* **TO DO**
The answer is a stretch of the material below, returned exactly: the line containing "(409, 400) none", the line containing "(415, 488) none", and all lines between.
====== DATA SHOWN ======
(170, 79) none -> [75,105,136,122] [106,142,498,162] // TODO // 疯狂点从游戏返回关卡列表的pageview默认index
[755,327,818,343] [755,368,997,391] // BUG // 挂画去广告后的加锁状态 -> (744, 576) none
======
====== DATA SHOWN ======
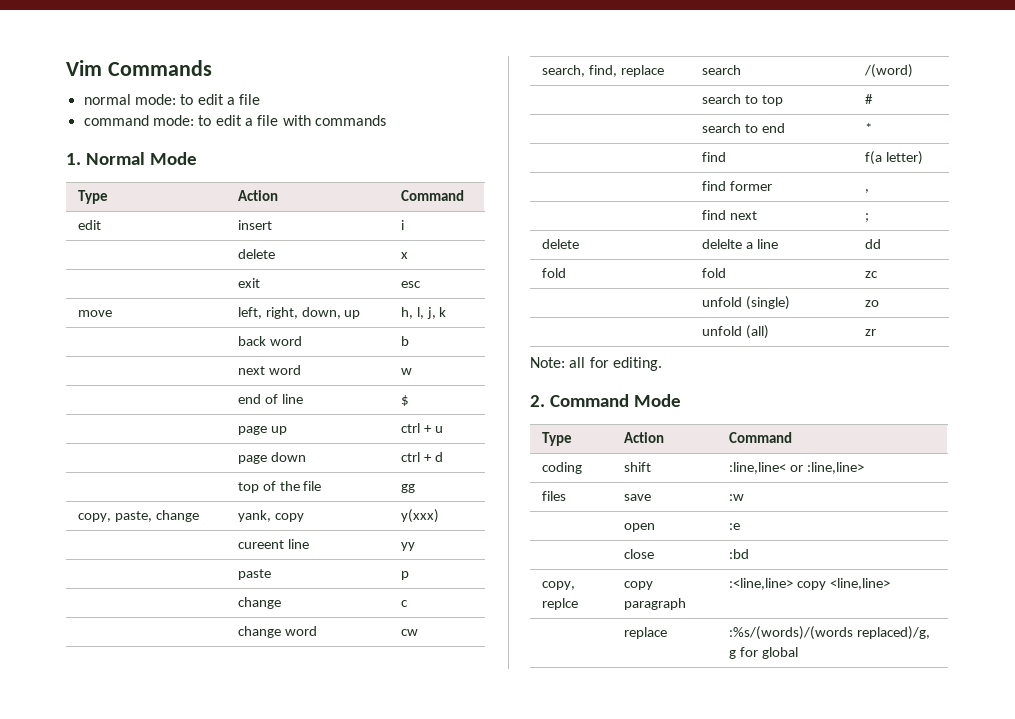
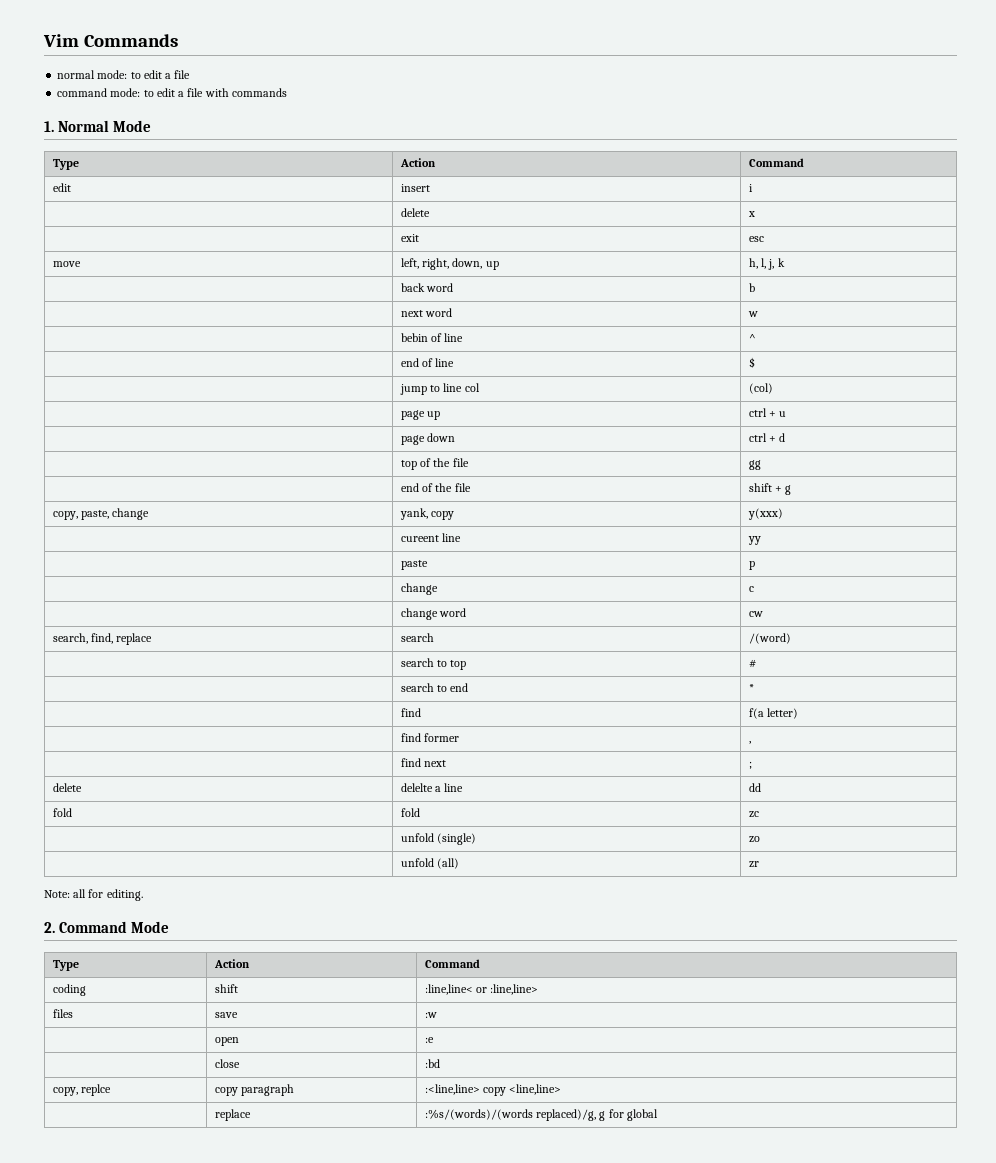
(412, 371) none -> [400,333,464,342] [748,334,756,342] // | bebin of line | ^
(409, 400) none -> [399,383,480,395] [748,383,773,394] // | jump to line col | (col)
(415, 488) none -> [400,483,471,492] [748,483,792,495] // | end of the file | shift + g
======
====== DATA SHOWN ======
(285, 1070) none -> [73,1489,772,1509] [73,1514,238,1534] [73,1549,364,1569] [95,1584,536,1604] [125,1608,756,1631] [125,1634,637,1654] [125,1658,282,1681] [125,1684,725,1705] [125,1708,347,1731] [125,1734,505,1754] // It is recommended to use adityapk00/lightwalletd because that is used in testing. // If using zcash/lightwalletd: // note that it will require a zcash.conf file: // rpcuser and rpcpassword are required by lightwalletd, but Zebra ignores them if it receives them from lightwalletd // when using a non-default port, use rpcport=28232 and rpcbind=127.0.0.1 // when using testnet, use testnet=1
======
* **SOLVED EXERCISE**
(409, 400) none -> [399,383,480,395] [748,383,773,394] // | jump to line col | (col)
(415, 488) none -> [400,483,471,492] [748,483,792,495] // | end of the file | shift + g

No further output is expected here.